** Opening GIVEN INFORMATION block **

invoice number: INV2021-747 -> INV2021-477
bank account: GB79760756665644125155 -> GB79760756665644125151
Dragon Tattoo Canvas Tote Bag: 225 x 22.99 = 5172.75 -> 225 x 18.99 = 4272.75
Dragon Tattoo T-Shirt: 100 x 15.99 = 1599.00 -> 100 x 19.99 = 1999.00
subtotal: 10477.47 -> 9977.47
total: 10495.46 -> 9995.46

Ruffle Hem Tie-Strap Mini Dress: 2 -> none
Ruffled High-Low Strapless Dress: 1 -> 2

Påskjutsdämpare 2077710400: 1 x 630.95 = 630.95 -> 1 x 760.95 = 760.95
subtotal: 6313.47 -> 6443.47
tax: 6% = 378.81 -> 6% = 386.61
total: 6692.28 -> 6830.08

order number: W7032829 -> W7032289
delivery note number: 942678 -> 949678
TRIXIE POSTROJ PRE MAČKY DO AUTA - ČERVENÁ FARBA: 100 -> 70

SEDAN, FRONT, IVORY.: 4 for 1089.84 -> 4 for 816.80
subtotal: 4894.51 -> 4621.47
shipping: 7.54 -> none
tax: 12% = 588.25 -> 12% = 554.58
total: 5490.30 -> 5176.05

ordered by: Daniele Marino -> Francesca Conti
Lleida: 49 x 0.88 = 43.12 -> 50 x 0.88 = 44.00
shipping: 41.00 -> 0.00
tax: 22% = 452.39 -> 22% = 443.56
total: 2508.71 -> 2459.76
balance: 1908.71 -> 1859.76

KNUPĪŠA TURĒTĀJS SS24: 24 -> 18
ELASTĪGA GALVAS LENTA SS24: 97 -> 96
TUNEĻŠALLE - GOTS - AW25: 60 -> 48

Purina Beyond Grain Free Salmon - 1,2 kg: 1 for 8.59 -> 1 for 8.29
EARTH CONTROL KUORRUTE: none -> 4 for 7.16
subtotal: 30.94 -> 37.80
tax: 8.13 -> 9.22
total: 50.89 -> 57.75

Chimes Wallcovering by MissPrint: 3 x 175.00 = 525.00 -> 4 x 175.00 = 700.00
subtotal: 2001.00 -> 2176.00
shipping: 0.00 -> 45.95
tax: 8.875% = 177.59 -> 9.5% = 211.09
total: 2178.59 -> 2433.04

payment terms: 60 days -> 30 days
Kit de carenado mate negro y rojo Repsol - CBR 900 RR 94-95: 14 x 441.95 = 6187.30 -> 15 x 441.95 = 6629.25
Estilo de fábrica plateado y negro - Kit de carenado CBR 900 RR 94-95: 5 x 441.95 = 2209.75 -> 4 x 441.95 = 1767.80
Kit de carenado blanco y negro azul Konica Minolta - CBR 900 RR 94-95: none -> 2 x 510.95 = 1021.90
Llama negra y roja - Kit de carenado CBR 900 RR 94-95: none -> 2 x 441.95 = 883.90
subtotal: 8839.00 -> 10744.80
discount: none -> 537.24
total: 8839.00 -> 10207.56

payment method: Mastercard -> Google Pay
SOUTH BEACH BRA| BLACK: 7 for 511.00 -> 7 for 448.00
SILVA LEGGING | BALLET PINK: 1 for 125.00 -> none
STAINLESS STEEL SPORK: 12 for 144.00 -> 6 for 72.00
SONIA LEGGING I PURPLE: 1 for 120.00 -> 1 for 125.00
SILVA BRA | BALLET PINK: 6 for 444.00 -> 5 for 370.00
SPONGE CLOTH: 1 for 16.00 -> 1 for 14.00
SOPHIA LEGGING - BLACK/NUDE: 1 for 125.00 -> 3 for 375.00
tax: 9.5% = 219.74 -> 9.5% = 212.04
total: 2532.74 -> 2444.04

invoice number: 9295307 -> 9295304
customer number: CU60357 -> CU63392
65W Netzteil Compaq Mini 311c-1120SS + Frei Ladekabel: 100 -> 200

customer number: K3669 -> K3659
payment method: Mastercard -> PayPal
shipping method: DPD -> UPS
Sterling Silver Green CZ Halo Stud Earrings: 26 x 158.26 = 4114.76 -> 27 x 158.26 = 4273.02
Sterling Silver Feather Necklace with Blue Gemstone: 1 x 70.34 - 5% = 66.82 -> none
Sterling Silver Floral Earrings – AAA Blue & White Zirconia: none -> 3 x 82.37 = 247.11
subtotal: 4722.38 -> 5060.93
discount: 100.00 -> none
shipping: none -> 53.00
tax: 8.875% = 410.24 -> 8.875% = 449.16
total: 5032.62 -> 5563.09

** Closing GIVEN INFORMATION block **

▶ **ACTIVITY**: Please copy only these lines, exactly: the first line of the records through the line containing "total: 10495.46 -> 9995.46", ends included.

▶ **RESPONSE**:
invoice number: INV2021-747 -> INV2021-477
bank account: GB79760756665644125155 -> GB79760756665644125151
Dragon Tattoo Canvas Tote Bag: 225 x 22.99 = 5172.75 -> 225 x 18.99 = 4272.75
Dragon Tattoo T-Shirt: 100 x 15.99 = 1599.00 -> 100 x 19.99 = 1999.00
subtotal: 10477.47 -> 9977.47
total: 10495.46 -> 9995.46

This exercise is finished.